Many years ago, I led my first grief support group meeting at our local hospice. Friends warned me to guard my heart and wondered if I, after just completing treatment for breast cancer, should be volunteering for a position that required me to be around grieving people. I listened, wondered for a moment if they were right, and then left my house for the meeting. The minute I stepped into the room, I knew that was where I was supposed to be, entering into pain, grief and loss with people I had never met before. 


As fate would have it, only two people showed up for our meeting. One was a mom who had suddenly lost her young adult daughter to an undetected genetic heart condition. The other was her daughter’s spouse. His grief was deep, his hopelessness palpable, and his only desire was to go to bed at night and never wake up again. I will not forget when he looked over at me with empty eyes and asked, “How can someone so small leave a hole so big?”


That is the nature of grief. It’s a full-body physical kind of thing. It comes in waves and often at unexpected times. There is no timeline. There is no “correct” way to grieve. And anyone who tells you it will be better in a year, or after you celebrate the “first” holidays without them, has never lost a loved one or had to grieve deeply.


Grief. It is your body’s natural response to loss. Just as the body knows how to give birth, how to breathe, and how to die, it knows how to grieve. But—we must let it happen. Grief manifests itself in strange places in your body. It hurts. It is often lonely.

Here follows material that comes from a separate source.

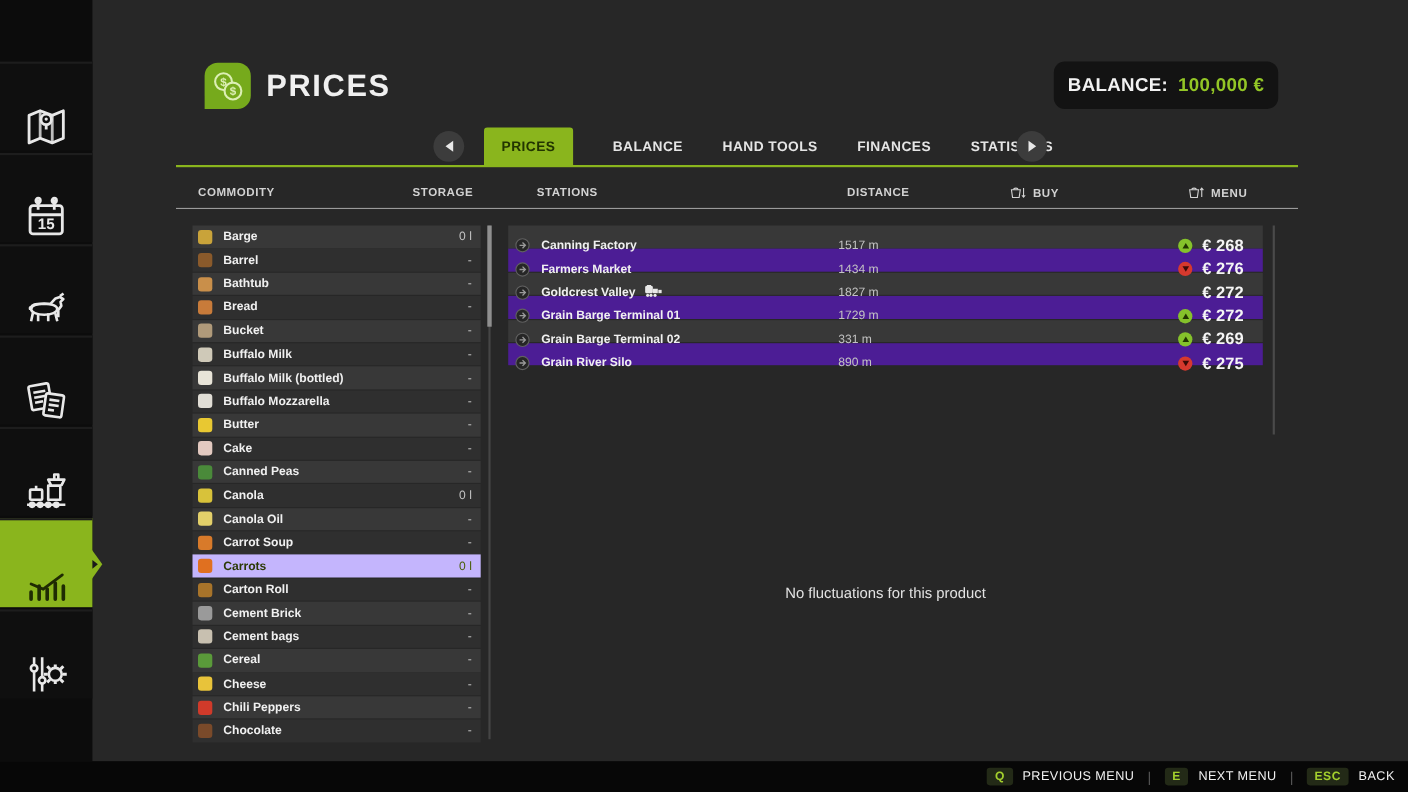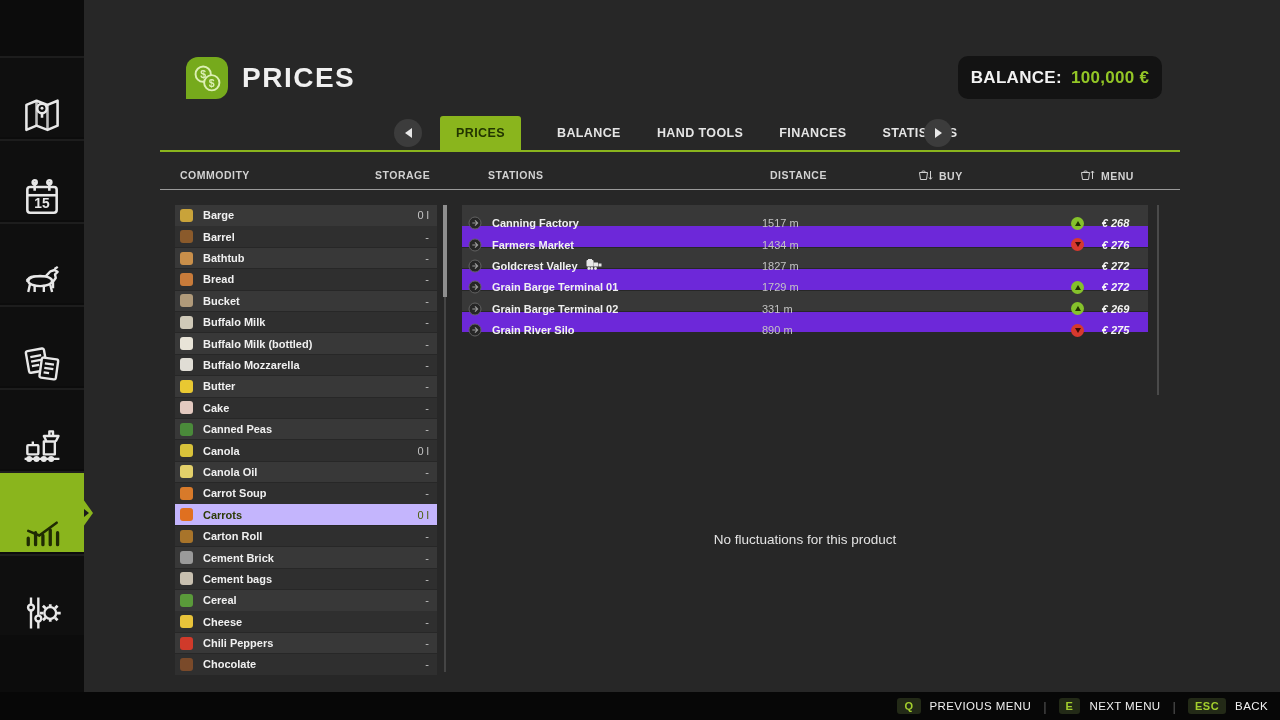"€ 268" .s-price { font-size: 11px -> 15px; font-style: italic -> none; text-align: center -> left }
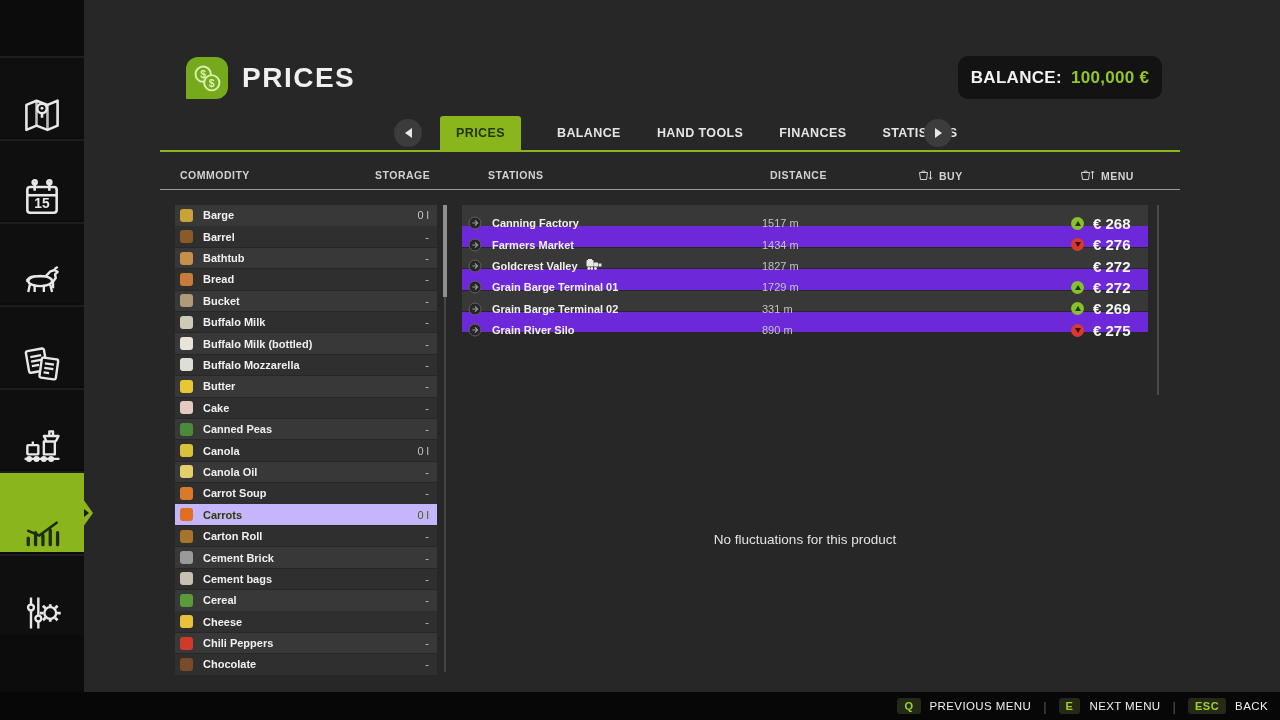"Farmers Market" .s-row.alt { background: #6d28d9 -> #4c1d95 }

Grief. It’s not an emotion that is best put in a box and saved to pull out one day when we are ready to deal with it. No, grief is not like that. We may be able to stop ourselves from crying, or put on a happy face for a while, but the grief is still there in that empty hole in our heart. We grieve about the past because of the memories we cherish. Sometimes we even grieve about circumstances or memories that were not so pleasant. We grieve about today because we miss the ordinary moments with the person who has died. We grieve about tomorrow because we will not share that day with the one we loved. All of the things that were going to be are now gone. We must start anew. And we don’t want to.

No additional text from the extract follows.